◆ Task to complete: Go through the lines below and copy each one that holds the string "width".

◆ Records for this exercise:
[Start of Attachment]

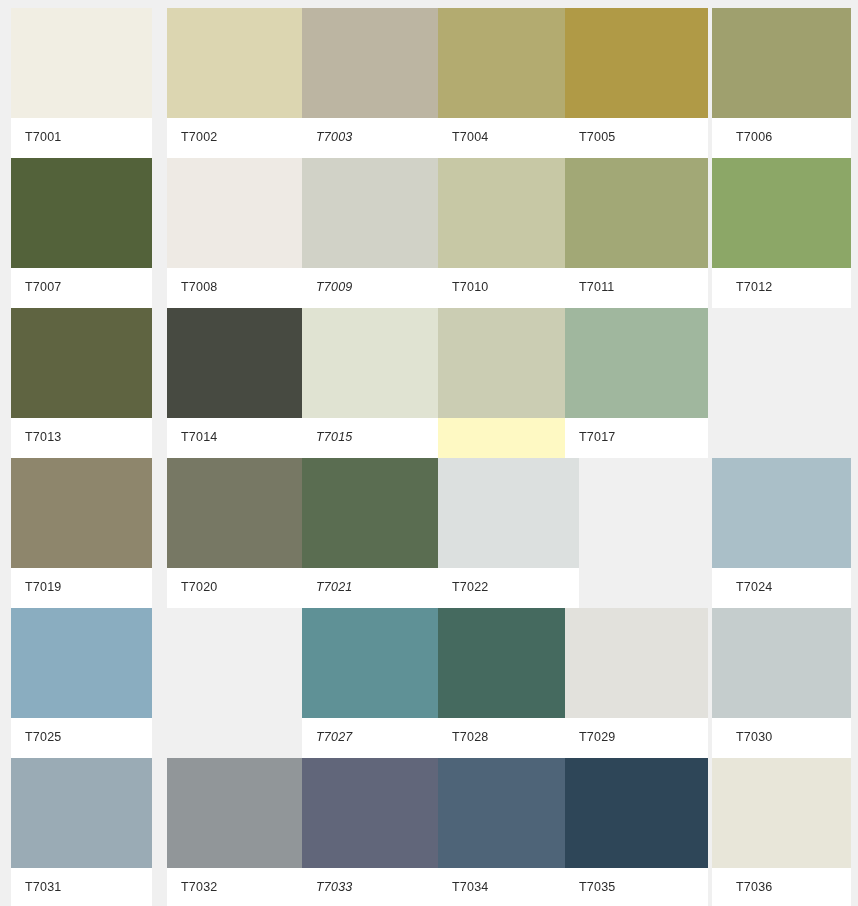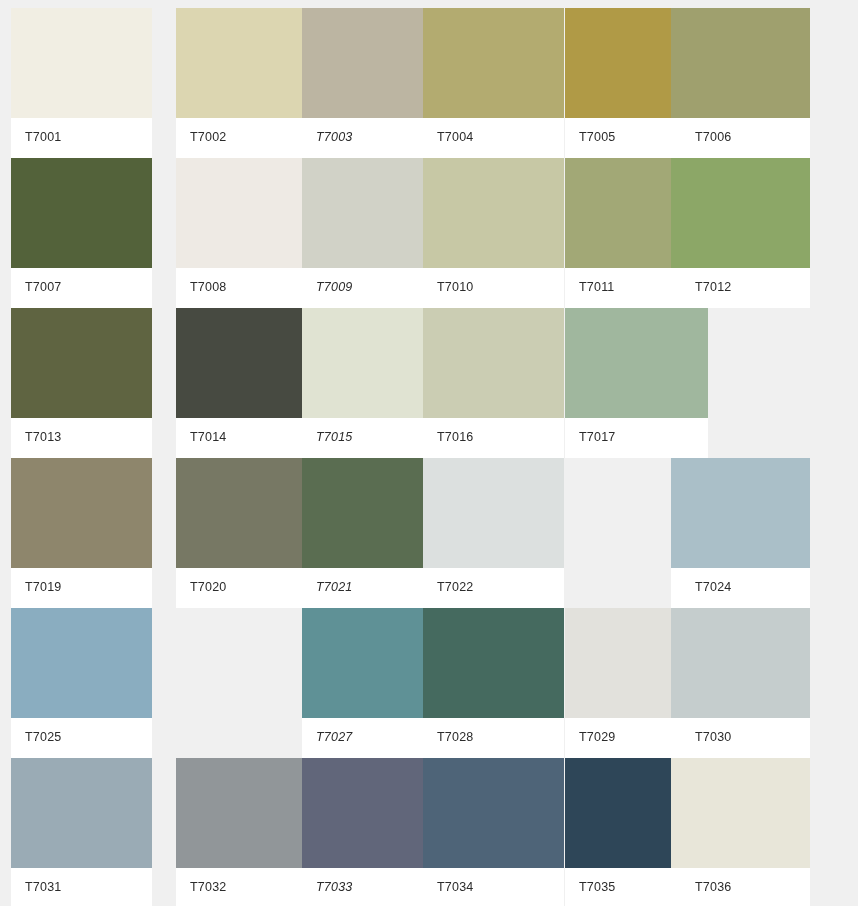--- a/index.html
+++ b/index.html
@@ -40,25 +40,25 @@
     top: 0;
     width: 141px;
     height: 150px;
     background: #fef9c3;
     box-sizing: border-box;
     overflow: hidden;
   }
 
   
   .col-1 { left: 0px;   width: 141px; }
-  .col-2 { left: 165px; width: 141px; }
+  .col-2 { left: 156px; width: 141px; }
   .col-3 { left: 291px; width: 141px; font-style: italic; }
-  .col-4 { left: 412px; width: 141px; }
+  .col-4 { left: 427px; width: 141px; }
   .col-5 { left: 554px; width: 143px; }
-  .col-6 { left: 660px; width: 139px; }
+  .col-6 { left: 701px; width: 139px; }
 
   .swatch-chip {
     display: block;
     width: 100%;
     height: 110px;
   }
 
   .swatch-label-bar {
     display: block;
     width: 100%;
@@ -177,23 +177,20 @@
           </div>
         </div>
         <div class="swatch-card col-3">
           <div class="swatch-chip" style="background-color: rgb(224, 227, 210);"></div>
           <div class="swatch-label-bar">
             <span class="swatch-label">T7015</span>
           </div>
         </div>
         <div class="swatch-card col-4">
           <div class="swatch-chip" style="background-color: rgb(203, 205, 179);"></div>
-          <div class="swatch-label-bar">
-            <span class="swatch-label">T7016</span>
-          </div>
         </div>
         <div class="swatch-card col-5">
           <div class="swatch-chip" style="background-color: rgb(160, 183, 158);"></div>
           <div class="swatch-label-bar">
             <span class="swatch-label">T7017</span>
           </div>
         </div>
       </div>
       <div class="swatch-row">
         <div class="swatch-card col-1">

[End of Attachment]

◆ Solution below:
     width: 141px;
   .col-1 { left: 0px;   width: 141px; }
-  .col-2 { left: 165px; width: 141px; }
+  .col-2 { left: 156px; width: 141px; }
   .col-3 { left: 291px; width: 141px; font-style: italic; }
-  .col-4 { left: 412px; width: 141px; }
+  .col-4 { left: 427px; width: 141px; }
   .col-5 { left: 554px; width: 143px; }
-  .col-6 { left: 660px; width: 139px; }
+  .col-6 { left: 701px; width: 139px; }
     width: 100%;
     width: 100%;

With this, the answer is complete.